Your task:
The answer must consist of every line in the data that contains "letter".

Data section:
------------------------------------
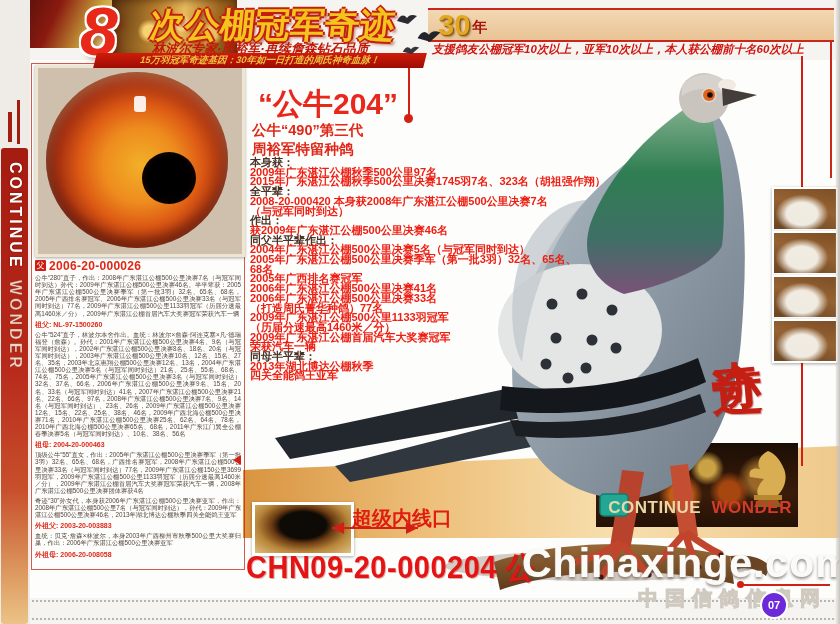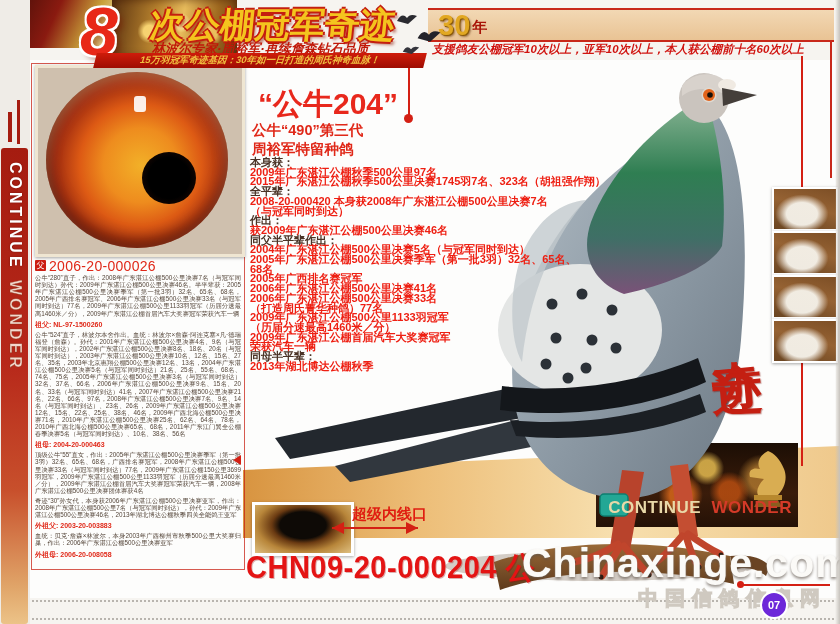--- a/index.html
+++ b/index.html
@@ -56,7 +56,7 @@
   .ped-entry{margin-bottom:3px;}
   .role-box{display:inline-block;width:11px;height:11px;background:#cc1d12;color:#fff;font-size:8px;
     line-height:11px;text-align:center;border-radius:1px;margin-right:3px;vertical-align:middle;}
-  .ped-ring{font-size:14px;font-weight:400;color:#e02818;vertical-align:middle;letter-spacing:.3px;}
+  .ped-ring{font-size:12px;font-weight:700;color:#e02818;vertical-align:middle;letter-spacing:.3px;}
   .ped-label{font-size:7px;font-weight:800;color:#e02818;margin:2px 0 1px;}
   .ped-body{font-size:6.3px;line-height:1.13;color:#55463a;text-align:justify;}
   .red-arrow-left{left:233px;top:455px;width:0;height:0;z-index:4;

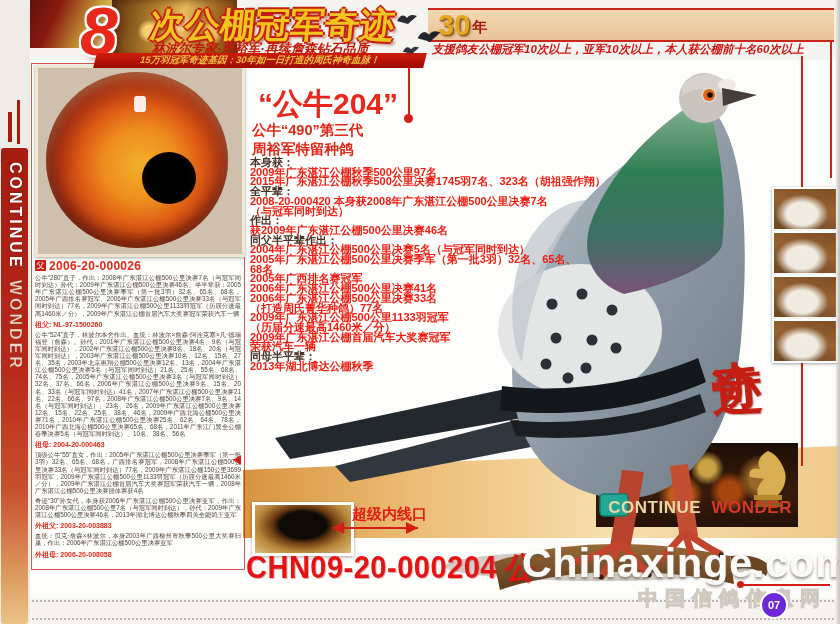--- a/index.html
+++ b/index.html
@@ -217,6 +217,7 @@
     <div class="ach-l">荣获汽车一辆</div>
     <div class="ach-h">同母半平辈：</div>
     <div class="ach-l">2013年湖北博达公棚秋季</div>
+    <div class="ach-l">四关全能鸽王亚军</div>
   </div>
 
   <div class="abs tan-band"></div>

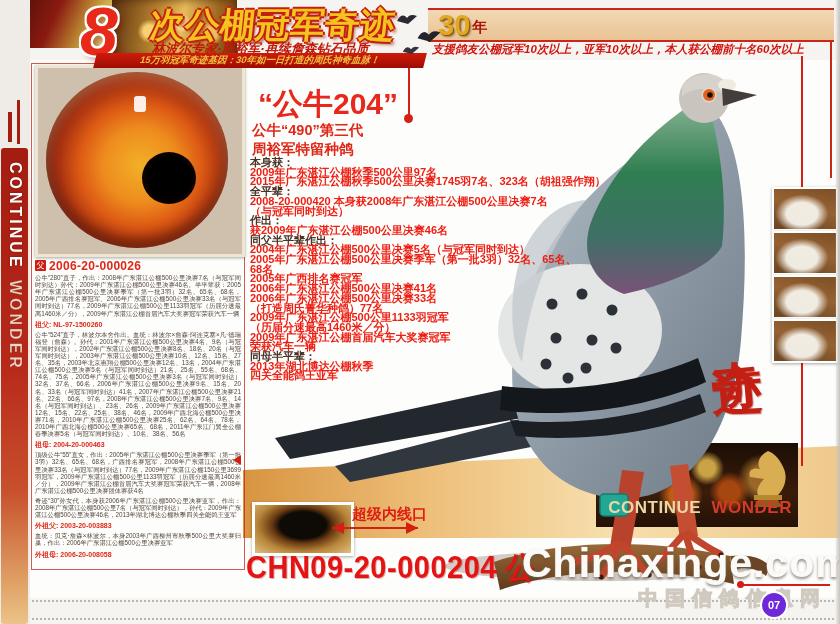--- a/index.html
+++ b/index.html
@@ -99,7 +99,7 @@
   .cw-w{color:#d43a28;margin-left:6px;}
   .thumb{left:252px;top:502px;width:96px;height:48px;z-index:4;border:3px solid #fff;box-shadow:0 1px 3px rgba(0,0,0,.35);
     background:radial-gradient(ellipse at 50% 42%,#0e0a06 0%,#0e0a06 34%,#6a3a12 46%,#b8863a 68%,#dfc081 100%);}
-  .inner-label{left:352px;top:505px;font-size:15px;font-weight:900;color:#e01c10;z-index:4;white-space:nowrap;}
+  .inner-label{left:352px;top:505px;font-size:20px;font-weight:900;color:#e01c10;z-index:4;white-space:nowrap;}
   .chn{left:246px;top:549px;font-size:29px;font-weight:900;color:#e41414;z-index:4;letter-spacing:.5px;
     transform:scaleY(1.05);white-space:nowrap;text-shadow:1px 1px 0 rgba(150,0,0,.3);}
   .wm-domain{left:522px;top:540px;font-size:41px;font-weight:700;color:#fbfaf7;z-index:6;white-space:nowrap;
------------------------------------
Written answer:
-  .ped-ring{font-size:14px;font-weight:400;color:#e02818;vertical-align:middle;letter-spacing:.3px;}
+  .ped-ring{font-size:12px;font-weight:700;color:#e02818;vertical-align:middle;letter-spacing:.3px;}
   .chn{left:246px;top:549px;font-size:29px;font-weight:900;color:#e41414;z-index:4;letter-spacing:.5px;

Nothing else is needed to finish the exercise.